Polibio e Livio, però,
testimoniano che “Scipione non si era mai trovato in
maggiore imbarazzo e difficoltà. Mandò sette tribuni incontro
agli ammutinati e incontrò le truppe a Cartagena.
Qui Scipione parlò ai soldati dicendo: ”Neppure so con
quale nome debba chiamarvi. Né cittadini né soldati,
ma nemici.
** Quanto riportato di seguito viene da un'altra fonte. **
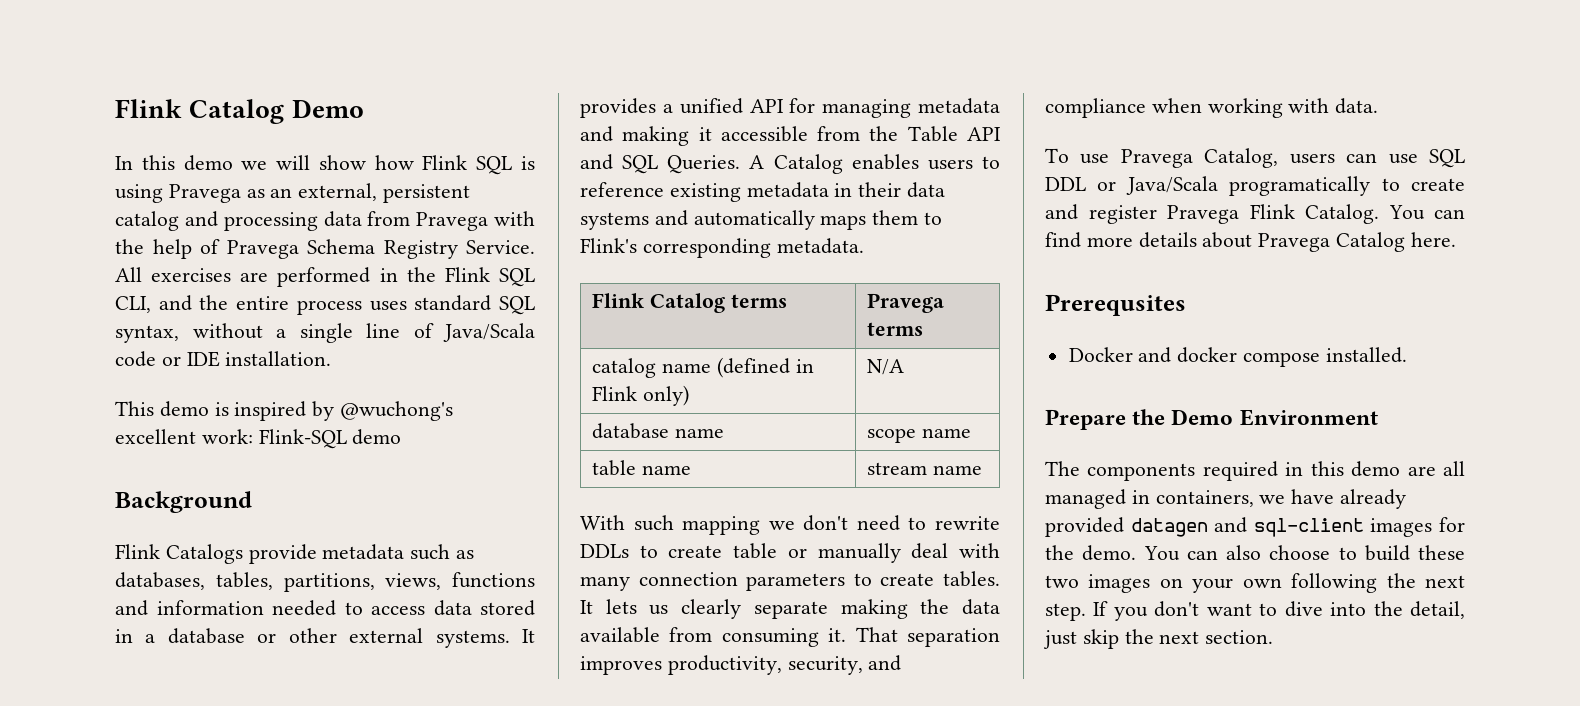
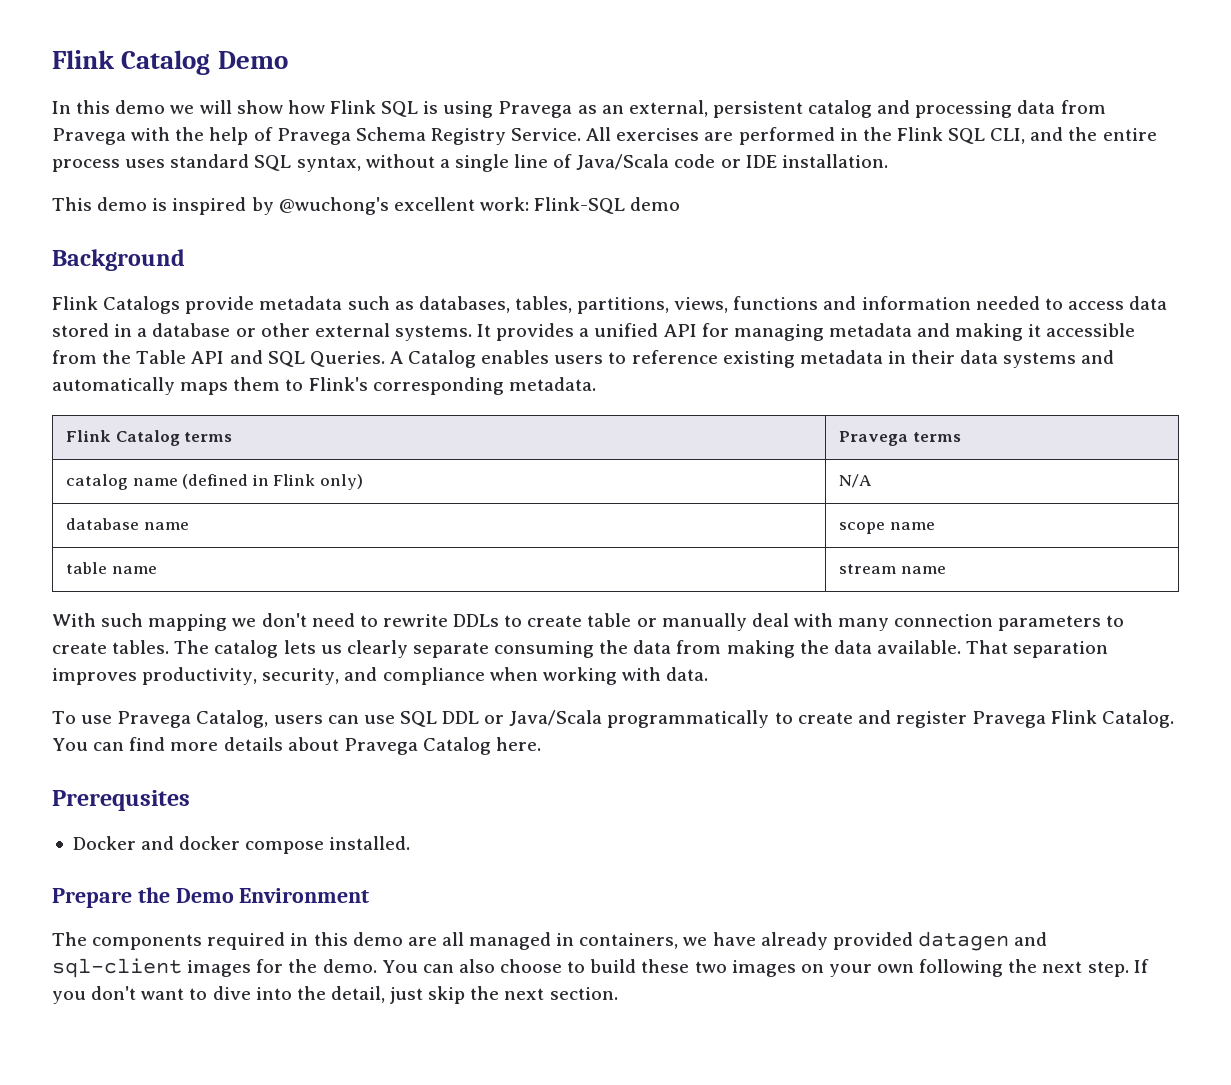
[580,600,593,614] It -> [174,640,279,658] The catalog
[840,599,1000,619] [580,627,847,647] making the data available from consuming it. -> [494,640,961,658] consuming the data from making the data available.
[1229,176,1371,196] programatically -> [607,710,770,728] programmatically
Vedo infatti azioni, propositi e animi da
nemici”.
Poi rivolse il proprio sdegno ai capi che si erano scelti
(Albio Caleno e Atrio
umbro), ignoranti e di bassa estrazione, deridendo i loro nomi e facendo leva
sul senso del ridicolo e sulla superstizione dei soldati: si fossero almeno
messi agli ordini di un tribuno militare, anziché di semplici soldati.
Non appena Scipione ebbe finito di parlare, - ricorda Livio - si udì la voce dell’araldo che leggeva i nomi dei
soldati condannati. Questi furono trascinati, nudi e legati, al centro
dell’assemblea, e qui furono giustiziati sotto gli occhi di tutti. La truppa
invece fu perdonata ed ogni soldato ricevette la sua paga per appello nominale.
Fu una giusta lezione di severità verso i caporioni e di disponibilità
nell’accogliere le lagnanze dei soldati.